Para Boehme, Sophia já é/está com a alma no primeiro estágio do caminho para o casamento místico. Ela é tanto o início quanto o fim. Está presente no início, chamando o crente em Cristo para Ela e para longe de sua falsidade. À medida que Boehme prossegue em seu caminho de resignação, suas percepções sobre a natureza da divindade aumentam. Essas percepções se concentram na contradição inerente à realidade, em sua própria raiz, em seu fundamento ou, como Boehme preferia chamá-lo, em sua “falta de fundamento”, em seu abismo. Todo o trabalho de Boehme foi feito para explicar essa contradição. Ela surgiu de um desejo de “compreender a possibilidade, de fato, a necessidade do mal no Bem supremo”. Os tratados quarto a oitavo de Caminho para Cristo são difíceis de entender fora do contexto do tratamento de Boehme dessa questão.
Em sua tentativa de lidar com a contradição da realidade, o “Sim” e o “Não”, a ira e o amor de Deus, Boehme começou com o nada, o Nada, desconhecido até para si mesmo. O Nada é sujeito e objeto e, portanto, em seu próprio nada “é uma busca por Algo”. O Nada alcança Algo e se descobre nele. É um olho que se vê em seu próprio reflexo, olhando para trás. Assim, “no ser de todo ser, há conflito e oposição”. Qualquer revelação só é possível na divisão. O sujeito tem consciência de um objeto, um objeto que só tem significado quando se opõe ao sujeito.
Na obra de Boehme, esse dualismo na unidade que torna possível a revelação é direcionado para o exterior como trindade. O Nada é uma vontade única e unificada que deseja algo. A vontade se volta para si mesma e, dentro da vontade, o Filho é gerado, a descoberta, por parte do Nada, do Algo dentro de si mesmo, que é ele mesmo, a base do abismo.

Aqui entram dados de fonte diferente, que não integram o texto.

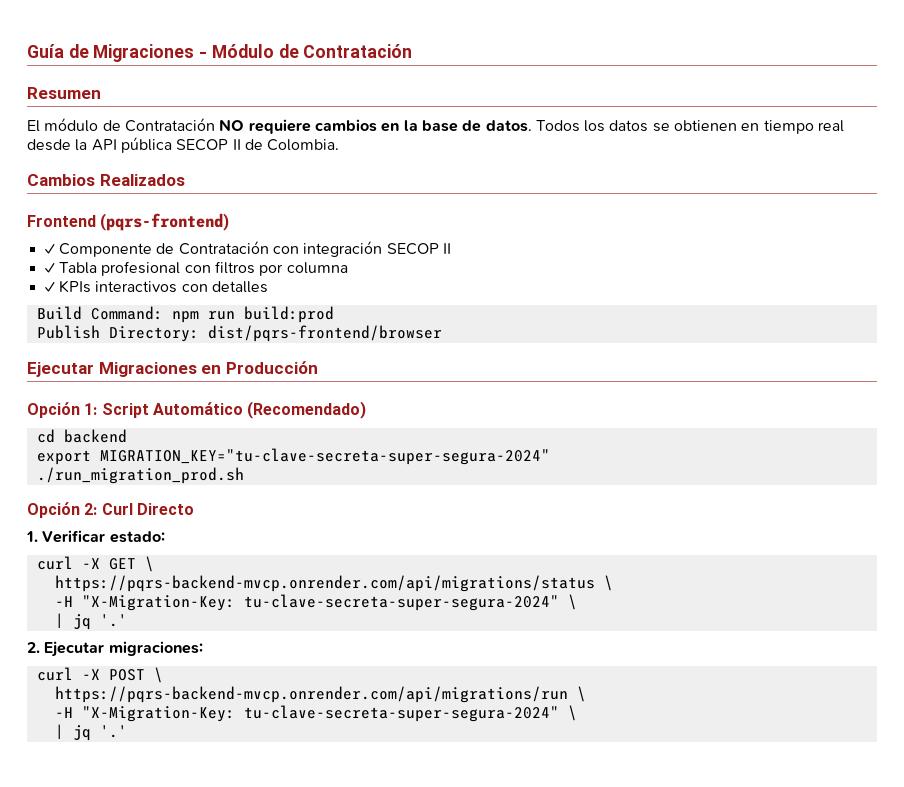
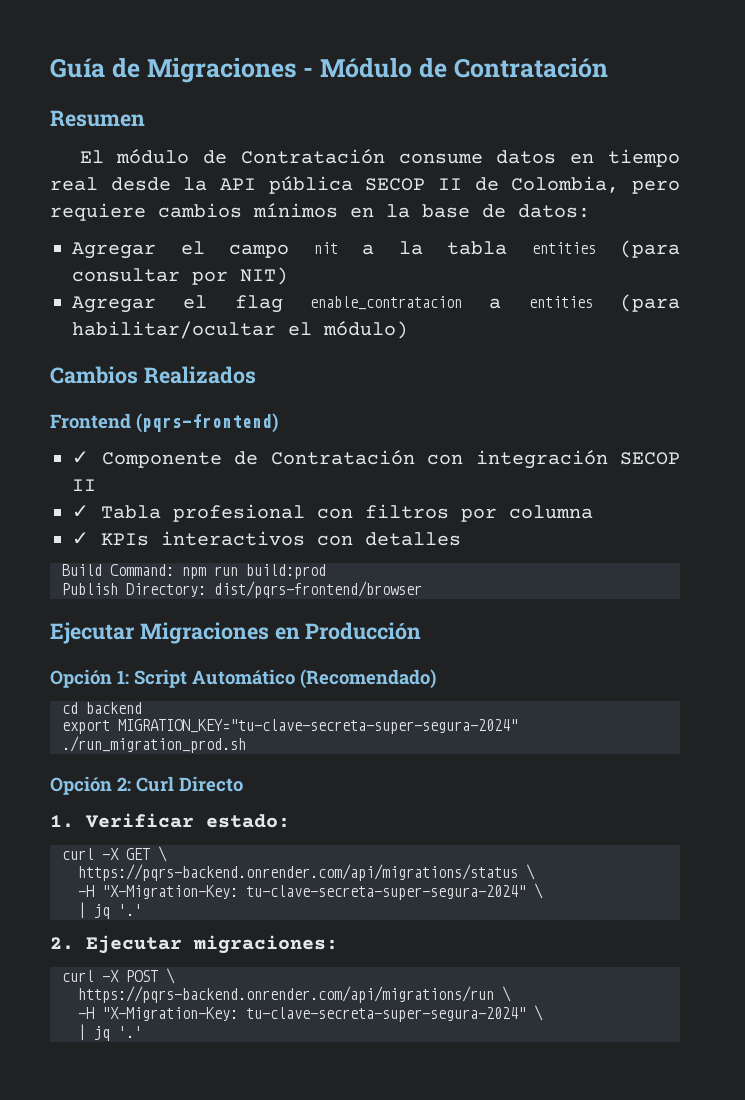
- El módulo de Contratación NO requiere cambios en la base de datos. Todos los datos se obtienen en tiempo real desde la API pública SECOP II de Colombia.
+ El módulo de Contratación consume datos en tiempo real desde la API pública SECOP II de Colombia, pero requiere cambios mínimos en la base de datos:
+ Agregar el campo nit a la tabla entities (para consultar por NIT)
+ Agregar el flag enable_contratacion a entities (para habilitar/ocultar el módulo)
- https://pqrs-backend-mvcp.onrender.com/api/migrations/status \
+ https://pqrs-backend.onrender.com/api/migrations/status \
- https://pqrs-backend-mvcp.onrender.com/api/migrations/run \
+ https://pqrs-backend.onrender.com/api/migrations/run \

A vontade insondável procede simultaneamente do Filho e chega a uma contemplação eterna de si mesma. A procissão é o Espírito Santo; a contemplação é a sabedoria de Deus. O movimento do Nada para Algo se completa nessa contemplação, na qual estão todos os seres criados, e que tem a inclinação ou o desejo de revelar as características individuais de seu ser. Essa contemplação ou sabedoria, essa imagem da Trindade, é o centro do divino, mas é entendida por Boehme em uma relação especial com o Filho, embora o Espírito seja visto como sua forma. A imagem na qual e para a qual o homem foi criado foi essa imagem da Trindade, essa sabedoria virginal do Nada. Nessa imagem também foram criados os anjos.

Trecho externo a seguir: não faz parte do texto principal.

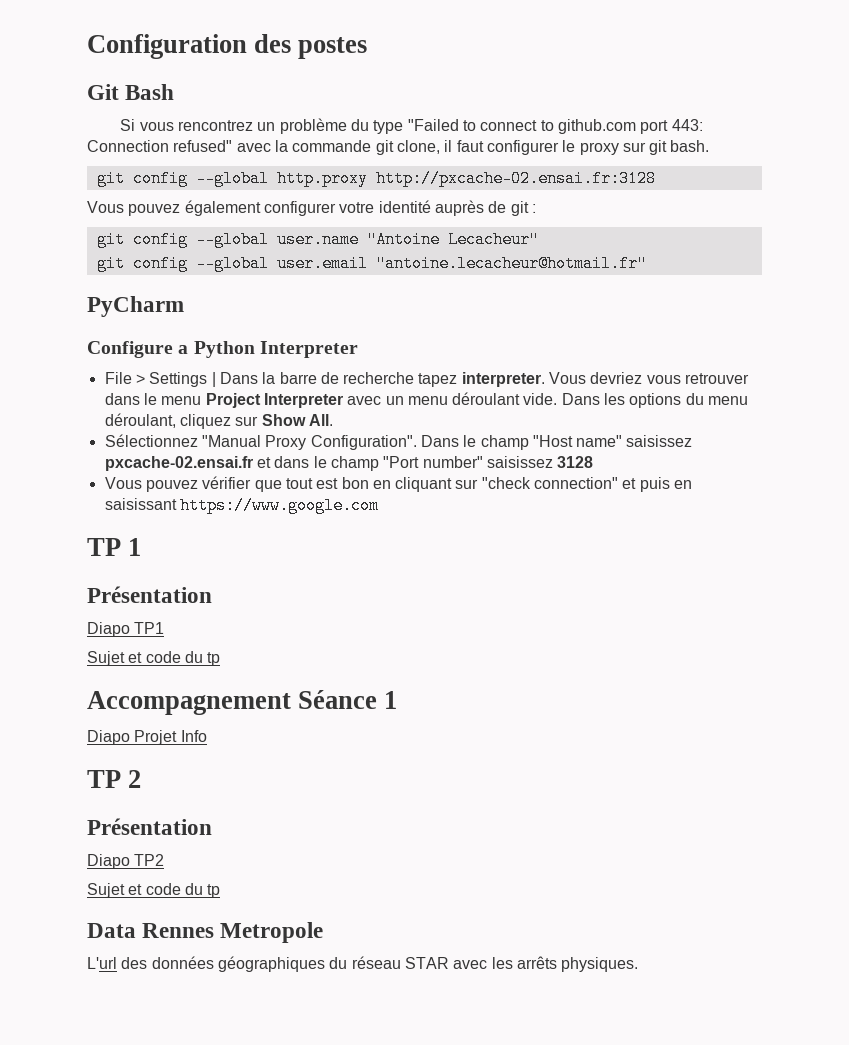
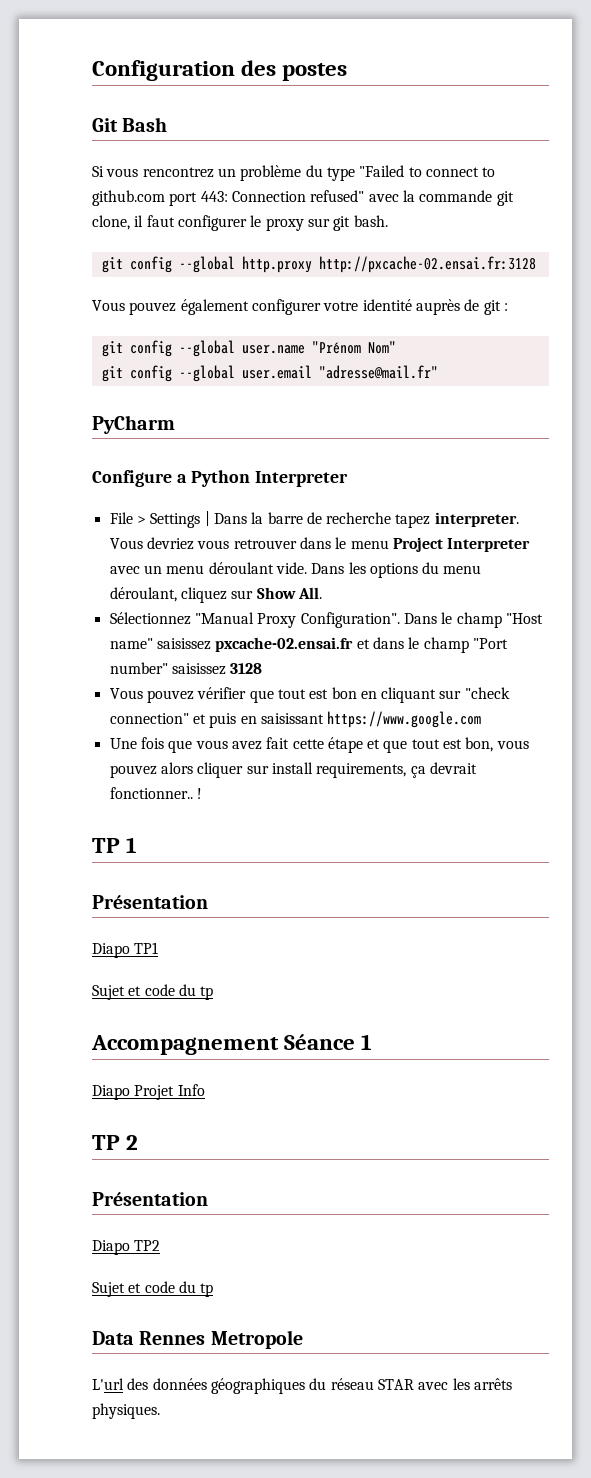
- git config --global user.name "Antoine Lecacheur"
+ git config --global user.name "Prénom Nom"
- git config --global user.email "antoine.lecacheur@hotmail.fr"
+ git config --global user.email "adresse@mail.fr"
+ Une fois que vous avez fait cette étape et que tout est bon, vous pouvez alors cliquer sur install requirements, ça devrait fonctionner.. !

A Palavra de João 1:1 é falada na sabedoria de Deus. Todas as três pessoas têm um relacionamento com essa Palavra, mas o Filho novamente tem uma afiliação especial. Ele é o conhecimento e a causa essencial da fala. O que fala é o Espírito. A Palavra estava com Deus de duas maneiras. Em primeiro lugar, estava em Deus como um poder não formado, como Filho e Espírito; em segundo lugar, estava em Deus como um poder formado, isto é, como sabedoria, e como tal era a base de todo o ser criado. Deus concebeu as várias possibilidades do ser em Sua Palavra e as criou por meio dela.
A concepção de Deus dessas possibilidades ocorreu em um momento. O momento é, por assim dizer, a ignição do fogo que brilha como luz em Deus. A vontade do Nada busca Algo como luz (amor) e, tendo alcançado a autorrevelação no Filho, atrai-o de volta para si em desejo como fogo (ira). No entanto, os dois existem em união. São uma coincidência de opostos. Deus descansa, como diz Boehme, em um jogo de amor. No momento em que o Nada conhece a si mesmo, e no conhecimento a natureza eterna tem seu ser.